**Source records**
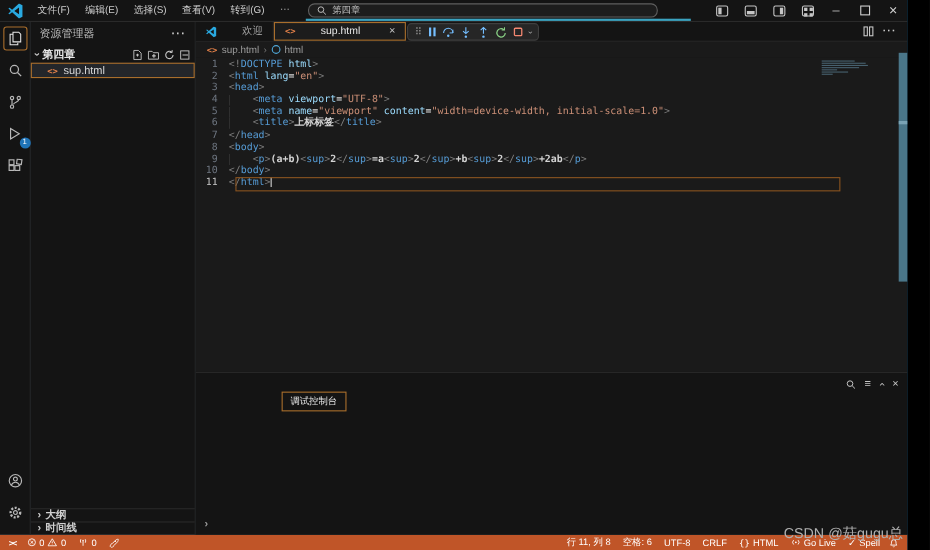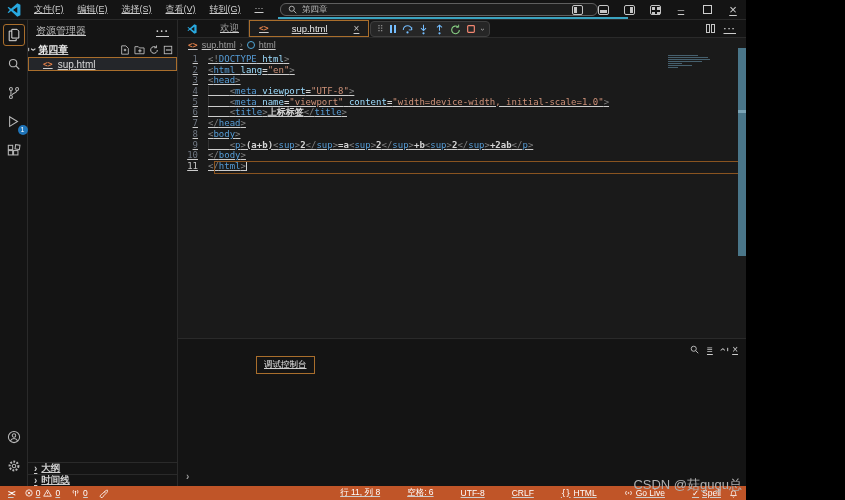--- a/index.html
+++ b/index.html
@@ -4,8 +4,8 @@
 <style>
   * { margin:0; padding:0; box-sizing:border-box; }
   html,body { background:#000; }
-  .app { position:relative; width:746px; height:500px; background:#0c4a6e; overflow:hidden;
-         font-family:"Liberation Sans", sans-serif; color:#cccccc;text-decoration:underline; }
+  .app { position:relative; width:825px; height:500px; background:#0c4a6e; overflow:hidden;
+         font-family:"Liberation Sans", sans-serif; color:#cccccc; }
 
   
   .titlebar { position:relative; display:flex; align-items:center; height:20px; background:#141414;

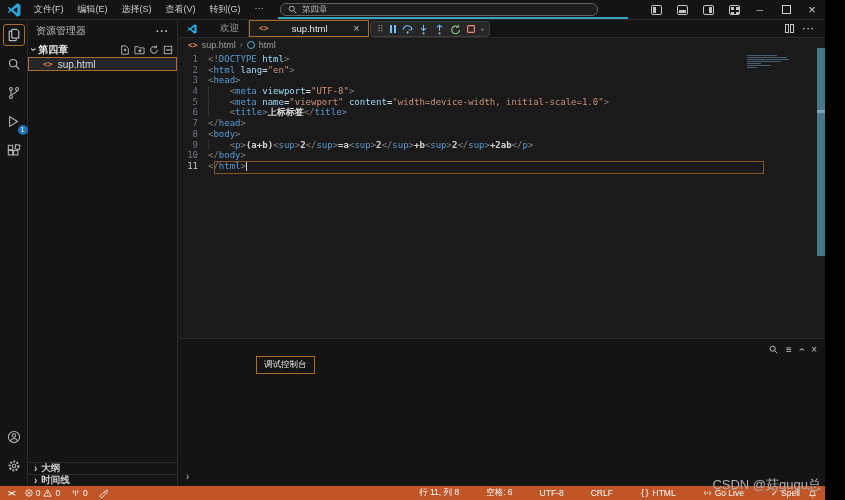--- a/index.html
+++ b/index.html
@@ -114,7 +114,7 @@
   .statusbar { display:flex; align-items:center; height:14px; background:#c05528; color:#ffffff; font-size:8.5px; padding:0 8px; }
   .sb-item { display:flex; align-items:center; gap:3px; margin-right:11px; white-space:nowrap; }
   .sb-rightgrp { margin-left:auto; display:flex; align-items:center; }
-  .sb-rightgrp .sb-item { margin-right:0; margin-left:27px; }
+  .sb-rightgrp .sb-item { margin-right:0; margin-left:11px; }
   .remote-glyph { font-family:"DejaVu Sans Mono",monospace; font-weight:bold; letter-spacing:-2px; font-size:8px; }
   .curly { font-family:"DejaVu Sans Mono",monospace; font-size:8px; }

**Task prompt**
Repeat the material above verbatim, with no pictures in the output.

**Task output**
--- a/index.html
+++ b/index.html
@@ -4,8 +4,8 @@
 <style>
   * { margin:0; padding:0; box-sizing:border-box; }
   html,body { background:#000; }
-  .app { position:relative; width:746px; height:500px; background:#0c4a6e; overflow:hidden;
-         font-family:"Liberation Sans", sans-serif; color:#cccccc;text-decoration:underline; }
+  .app { position:relative; width:825px; height:500px; background:#0c4a6e; overflow:hidden;
+         font-family:"Liberation Sans", sans-serif; color:#cccccc; }
 
   
   .titlebar { position:relative; display:flex; align-items:center; height:20px; background:#141414;

--- a/index.html
+++ b/index.html
@@ -114,7 +114,7 @@
   .statusbar { display:flex; align-items:center; height:14px; background:#c05528; color:#ffffff; font-size:8.5px; padding:0 8px; }
   .sb-item { display:flex; align-items:center; gap:3px; margin-right:11px; white-space:nowrap; }
   .sb-rightgrp { margin-left:auto; display:flex; align-items:center; }
-  .sb-rightgrp .sb-item { margin-right:0; margin-left:27px; }
+  .sb-rightgrp .sb-item { margin-right:0; margin-left:11px; }
   .remote-glyph { font-family:"DejaVu Sans Mono",monospace; font-weight:bold; letter-spacing:-2px; font-size:8px; }
   .curly { font-family:"DejaVu Sans Mono",monospace; font-size:8px; }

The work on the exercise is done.